(Stored data entries)
-=-=-
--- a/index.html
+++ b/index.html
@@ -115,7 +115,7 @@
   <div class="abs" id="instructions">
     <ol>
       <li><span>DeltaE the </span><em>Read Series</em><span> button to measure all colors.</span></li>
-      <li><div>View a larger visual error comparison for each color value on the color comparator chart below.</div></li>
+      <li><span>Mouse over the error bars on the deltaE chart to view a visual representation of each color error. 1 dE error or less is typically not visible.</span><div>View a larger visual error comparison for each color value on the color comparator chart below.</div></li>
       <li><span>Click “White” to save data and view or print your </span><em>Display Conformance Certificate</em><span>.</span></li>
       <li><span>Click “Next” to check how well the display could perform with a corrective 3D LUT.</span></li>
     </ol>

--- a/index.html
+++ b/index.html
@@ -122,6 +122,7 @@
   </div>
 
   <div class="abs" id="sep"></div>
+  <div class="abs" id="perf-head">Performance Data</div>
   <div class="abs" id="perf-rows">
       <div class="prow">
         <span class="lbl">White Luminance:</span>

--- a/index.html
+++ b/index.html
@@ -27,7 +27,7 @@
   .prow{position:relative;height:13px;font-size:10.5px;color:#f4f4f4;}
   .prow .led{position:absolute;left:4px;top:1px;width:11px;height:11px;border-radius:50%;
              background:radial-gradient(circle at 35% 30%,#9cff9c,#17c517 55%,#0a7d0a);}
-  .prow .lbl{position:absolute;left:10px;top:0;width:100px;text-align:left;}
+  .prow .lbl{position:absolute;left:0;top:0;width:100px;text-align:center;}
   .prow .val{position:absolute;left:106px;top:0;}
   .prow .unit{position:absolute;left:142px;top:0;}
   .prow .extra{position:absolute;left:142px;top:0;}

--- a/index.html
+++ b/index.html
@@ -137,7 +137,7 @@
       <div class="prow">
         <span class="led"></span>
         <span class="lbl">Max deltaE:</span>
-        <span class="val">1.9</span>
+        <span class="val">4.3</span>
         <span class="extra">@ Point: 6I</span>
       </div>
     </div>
-=-=-
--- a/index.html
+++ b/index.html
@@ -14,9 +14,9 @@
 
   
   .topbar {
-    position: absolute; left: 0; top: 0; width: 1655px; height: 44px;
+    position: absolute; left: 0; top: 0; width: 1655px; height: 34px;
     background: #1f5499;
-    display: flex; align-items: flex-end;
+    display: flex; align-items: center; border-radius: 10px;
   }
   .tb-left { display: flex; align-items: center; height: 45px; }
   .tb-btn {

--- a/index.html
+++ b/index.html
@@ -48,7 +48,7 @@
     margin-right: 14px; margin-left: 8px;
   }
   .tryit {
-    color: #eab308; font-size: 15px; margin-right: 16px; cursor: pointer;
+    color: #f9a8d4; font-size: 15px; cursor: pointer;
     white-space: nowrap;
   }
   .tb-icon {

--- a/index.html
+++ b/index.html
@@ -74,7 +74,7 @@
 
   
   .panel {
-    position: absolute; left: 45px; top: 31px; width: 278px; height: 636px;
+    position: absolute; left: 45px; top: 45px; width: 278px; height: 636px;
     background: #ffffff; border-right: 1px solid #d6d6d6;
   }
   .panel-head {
-=-=-
● **ABOUT THIS EXERCISE**
Work out how many lines in the data include "font". Answer with the number only.

● **TASK ANSWER**
3